**What you are asked to do:** Within the listing below, count the lines that have the string "standard". Answer with that number only.

**Available records:**
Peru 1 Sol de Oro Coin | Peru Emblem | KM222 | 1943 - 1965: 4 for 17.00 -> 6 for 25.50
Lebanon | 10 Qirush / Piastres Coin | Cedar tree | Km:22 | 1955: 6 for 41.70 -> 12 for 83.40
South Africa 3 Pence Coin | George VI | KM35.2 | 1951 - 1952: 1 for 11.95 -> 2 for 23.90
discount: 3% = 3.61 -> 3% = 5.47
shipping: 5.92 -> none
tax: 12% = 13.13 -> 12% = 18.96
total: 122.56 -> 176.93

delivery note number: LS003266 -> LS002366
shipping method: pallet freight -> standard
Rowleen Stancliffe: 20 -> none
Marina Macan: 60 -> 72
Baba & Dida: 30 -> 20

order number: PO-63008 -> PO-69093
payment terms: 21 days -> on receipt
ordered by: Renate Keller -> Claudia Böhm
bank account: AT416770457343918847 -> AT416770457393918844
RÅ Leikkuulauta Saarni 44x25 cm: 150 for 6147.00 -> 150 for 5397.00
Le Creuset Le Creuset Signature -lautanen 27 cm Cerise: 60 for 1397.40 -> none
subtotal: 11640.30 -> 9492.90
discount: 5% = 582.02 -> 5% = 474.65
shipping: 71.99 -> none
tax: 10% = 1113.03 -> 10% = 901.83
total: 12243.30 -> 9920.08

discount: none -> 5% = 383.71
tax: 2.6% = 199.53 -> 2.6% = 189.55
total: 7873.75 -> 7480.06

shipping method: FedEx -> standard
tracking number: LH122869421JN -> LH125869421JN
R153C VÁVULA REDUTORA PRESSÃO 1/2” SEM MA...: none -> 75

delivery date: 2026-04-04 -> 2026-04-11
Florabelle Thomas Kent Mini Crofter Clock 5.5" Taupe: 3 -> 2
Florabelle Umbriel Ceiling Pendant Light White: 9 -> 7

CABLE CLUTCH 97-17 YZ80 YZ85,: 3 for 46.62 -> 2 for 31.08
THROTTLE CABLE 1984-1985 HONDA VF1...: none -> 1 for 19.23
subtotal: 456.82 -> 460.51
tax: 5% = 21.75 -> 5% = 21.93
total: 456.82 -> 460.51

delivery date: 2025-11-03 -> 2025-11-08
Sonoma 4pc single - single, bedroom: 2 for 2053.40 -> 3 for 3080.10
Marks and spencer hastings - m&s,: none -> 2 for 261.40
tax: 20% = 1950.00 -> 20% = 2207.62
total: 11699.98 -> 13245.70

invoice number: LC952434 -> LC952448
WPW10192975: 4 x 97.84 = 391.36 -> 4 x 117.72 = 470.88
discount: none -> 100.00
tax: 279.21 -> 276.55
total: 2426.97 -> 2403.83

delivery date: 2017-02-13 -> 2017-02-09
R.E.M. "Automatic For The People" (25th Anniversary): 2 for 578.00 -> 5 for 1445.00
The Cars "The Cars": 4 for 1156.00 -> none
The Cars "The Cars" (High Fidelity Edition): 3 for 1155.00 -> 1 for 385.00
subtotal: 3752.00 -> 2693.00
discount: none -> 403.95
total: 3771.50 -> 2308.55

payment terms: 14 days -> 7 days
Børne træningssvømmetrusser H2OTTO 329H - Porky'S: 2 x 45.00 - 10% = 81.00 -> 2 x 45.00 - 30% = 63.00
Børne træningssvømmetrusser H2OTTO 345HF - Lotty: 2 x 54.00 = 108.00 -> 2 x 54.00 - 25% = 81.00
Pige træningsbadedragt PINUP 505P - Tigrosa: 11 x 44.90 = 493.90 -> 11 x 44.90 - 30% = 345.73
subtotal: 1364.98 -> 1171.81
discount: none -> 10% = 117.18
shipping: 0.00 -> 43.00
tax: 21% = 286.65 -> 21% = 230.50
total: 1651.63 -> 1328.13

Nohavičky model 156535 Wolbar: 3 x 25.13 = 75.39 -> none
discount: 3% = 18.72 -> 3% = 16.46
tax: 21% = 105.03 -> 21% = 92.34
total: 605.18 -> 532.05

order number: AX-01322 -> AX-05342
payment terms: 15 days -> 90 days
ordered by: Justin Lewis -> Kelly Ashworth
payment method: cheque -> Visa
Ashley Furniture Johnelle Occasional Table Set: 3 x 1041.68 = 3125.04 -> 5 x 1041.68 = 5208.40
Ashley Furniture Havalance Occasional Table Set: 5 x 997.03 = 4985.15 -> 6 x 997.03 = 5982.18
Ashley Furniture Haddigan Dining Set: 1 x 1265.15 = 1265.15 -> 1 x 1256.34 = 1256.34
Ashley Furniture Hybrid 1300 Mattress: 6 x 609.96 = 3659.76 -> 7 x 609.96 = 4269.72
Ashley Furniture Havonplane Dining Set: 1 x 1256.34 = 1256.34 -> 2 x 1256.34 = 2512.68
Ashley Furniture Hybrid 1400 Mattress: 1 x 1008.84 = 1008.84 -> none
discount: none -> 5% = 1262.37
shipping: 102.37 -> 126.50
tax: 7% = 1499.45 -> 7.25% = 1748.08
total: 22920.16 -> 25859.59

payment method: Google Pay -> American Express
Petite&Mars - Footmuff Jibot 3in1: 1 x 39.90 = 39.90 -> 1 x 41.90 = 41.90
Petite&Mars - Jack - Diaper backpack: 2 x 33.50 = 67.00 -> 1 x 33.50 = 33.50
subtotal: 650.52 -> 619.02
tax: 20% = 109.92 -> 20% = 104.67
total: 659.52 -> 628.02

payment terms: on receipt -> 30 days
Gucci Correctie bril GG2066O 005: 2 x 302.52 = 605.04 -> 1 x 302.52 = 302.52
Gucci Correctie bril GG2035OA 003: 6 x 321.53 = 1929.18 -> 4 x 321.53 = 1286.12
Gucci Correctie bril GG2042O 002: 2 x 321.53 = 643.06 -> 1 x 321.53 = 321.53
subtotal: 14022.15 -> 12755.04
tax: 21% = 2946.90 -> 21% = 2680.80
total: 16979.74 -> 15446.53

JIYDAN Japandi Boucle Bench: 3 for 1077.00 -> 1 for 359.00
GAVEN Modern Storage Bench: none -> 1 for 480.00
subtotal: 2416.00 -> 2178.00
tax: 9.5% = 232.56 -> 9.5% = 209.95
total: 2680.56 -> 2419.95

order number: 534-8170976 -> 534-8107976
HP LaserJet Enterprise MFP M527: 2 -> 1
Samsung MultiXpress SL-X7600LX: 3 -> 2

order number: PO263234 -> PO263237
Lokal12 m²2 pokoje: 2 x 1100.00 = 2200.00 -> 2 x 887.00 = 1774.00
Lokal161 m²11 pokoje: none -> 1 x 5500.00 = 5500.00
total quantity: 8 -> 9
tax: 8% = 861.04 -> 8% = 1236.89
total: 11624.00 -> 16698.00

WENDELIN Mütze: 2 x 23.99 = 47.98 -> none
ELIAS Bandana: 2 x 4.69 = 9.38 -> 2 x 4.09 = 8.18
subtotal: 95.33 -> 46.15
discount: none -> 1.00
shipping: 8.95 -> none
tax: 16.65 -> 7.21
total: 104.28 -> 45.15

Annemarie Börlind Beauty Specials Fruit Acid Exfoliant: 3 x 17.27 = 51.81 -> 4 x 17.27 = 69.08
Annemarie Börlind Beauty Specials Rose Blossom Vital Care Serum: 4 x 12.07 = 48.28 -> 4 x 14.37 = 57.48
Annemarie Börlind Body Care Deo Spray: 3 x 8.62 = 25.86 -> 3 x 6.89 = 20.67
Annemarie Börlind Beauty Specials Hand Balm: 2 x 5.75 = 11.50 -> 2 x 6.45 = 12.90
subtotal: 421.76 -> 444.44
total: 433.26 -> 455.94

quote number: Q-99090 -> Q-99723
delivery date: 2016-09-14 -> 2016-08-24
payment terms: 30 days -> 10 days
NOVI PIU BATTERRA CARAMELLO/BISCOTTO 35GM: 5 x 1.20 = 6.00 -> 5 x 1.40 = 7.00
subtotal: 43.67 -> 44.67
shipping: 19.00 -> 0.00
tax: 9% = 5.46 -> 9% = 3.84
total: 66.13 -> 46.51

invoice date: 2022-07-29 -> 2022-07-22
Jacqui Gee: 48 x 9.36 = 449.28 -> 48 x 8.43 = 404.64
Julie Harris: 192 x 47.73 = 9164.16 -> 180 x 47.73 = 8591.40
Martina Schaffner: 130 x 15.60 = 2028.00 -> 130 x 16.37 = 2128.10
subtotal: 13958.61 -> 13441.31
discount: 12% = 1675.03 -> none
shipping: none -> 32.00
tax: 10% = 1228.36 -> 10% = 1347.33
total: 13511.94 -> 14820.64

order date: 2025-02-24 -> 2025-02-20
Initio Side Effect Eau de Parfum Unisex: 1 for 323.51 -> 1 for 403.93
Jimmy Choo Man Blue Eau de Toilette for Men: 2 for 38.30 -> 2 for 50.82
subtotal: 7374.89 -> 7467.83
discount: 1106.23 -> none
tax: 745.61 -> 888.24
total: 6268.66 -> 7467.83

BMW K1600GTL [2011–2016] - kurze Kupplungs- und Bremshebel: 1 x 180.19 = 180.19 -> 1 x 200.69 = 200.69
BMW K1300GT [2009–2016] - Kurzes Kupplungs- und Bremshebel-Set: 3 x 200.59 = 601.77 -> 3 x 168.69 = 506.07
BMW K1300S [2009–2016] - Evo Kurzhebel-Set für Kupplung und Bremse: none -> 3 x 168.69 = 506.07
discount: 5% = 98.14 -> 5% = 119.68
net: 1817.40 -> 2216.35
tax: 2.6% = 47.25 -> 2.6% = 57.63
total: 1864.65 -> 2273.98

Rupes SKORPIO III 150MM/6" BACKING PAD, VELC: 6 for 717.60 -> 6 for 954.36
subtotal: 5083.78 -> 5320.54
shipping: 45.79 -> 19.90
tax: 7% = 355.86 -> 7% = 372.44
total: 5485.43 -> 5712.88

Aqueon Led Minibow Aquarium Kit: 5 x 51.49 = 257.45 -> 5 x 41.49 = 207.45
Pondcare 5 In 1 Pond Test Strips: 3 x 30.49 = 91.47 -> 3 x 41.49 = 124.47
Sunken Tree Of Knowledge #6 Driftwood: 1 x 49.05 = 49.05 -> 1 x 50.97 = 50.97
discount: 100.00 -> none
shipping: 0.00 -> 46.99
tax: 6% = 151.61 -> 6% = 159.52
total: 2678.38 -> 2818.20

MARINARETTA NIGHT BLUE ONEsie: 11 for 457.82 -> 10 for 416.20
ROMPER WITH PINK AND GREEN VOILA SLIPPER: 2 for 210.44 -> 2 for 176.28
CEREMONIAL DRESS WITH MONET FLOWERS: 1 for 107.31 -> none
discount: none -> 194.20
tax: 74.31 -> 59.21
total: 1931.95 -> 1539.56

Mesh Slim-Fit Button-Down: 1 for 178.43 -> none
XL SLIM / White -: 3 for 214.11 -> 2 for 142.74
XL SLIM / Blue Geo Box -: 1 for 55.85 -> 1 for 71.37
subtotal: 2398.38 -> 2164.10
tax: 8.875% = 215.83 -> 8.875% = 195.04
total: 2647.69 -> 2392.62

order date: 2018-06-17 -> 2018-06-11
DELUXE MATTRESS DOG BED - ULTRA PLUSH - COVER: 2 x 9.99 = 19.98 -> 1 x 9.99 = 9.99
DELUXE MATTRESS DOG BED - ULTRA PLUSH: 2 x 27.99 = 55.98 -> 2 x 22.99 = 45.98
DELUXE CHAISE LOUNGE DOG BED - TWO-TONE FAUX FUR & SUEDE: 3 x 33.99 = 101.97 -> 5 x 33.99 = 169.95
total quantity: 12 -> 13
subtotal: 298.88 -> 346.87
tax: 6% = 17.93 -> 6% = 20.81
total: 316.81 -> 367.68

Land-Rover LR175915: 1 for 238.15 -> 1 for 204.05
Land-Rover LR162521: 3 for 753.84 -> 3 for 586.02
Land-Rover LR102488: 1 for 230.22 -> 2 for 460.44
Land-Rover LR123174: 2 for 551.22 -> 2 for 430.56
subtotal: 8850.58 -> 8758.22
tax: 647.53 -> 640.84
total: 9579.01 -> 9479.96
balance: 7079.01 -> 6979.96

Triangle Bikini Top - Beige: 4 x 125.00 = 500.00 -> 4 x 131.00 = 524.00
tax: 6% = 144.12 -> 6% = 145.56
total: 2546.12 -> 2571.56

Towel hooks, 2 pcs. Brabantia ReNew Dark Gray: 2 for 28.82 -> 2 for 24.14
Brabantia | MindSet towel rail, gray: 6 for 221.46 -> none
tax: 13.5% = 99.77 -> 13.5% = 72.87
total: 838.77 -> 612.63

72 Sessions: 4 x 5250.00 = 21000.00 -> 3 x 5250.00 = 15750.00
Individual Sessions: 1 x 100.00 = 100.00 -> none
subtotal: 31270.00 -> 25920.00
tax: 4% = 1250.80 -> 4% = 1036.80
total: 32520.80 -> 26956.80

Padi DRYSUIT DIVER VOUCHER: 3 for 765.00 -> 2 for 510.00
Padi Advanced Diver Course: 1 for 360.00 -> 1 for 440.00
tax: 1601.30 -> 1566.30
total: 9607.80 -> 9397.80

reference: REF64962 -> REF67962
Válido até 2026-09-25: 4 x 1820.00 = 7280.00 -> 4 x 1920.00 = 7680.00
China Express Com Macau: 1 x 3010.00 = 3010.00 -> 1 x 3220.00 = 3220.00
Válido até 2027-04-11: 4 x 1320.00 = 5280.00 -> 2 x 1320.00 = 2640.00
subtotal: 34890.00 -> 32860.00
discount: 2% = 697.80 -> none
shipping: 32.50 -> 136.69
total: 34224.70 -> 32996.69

**Solution for this problem:** 2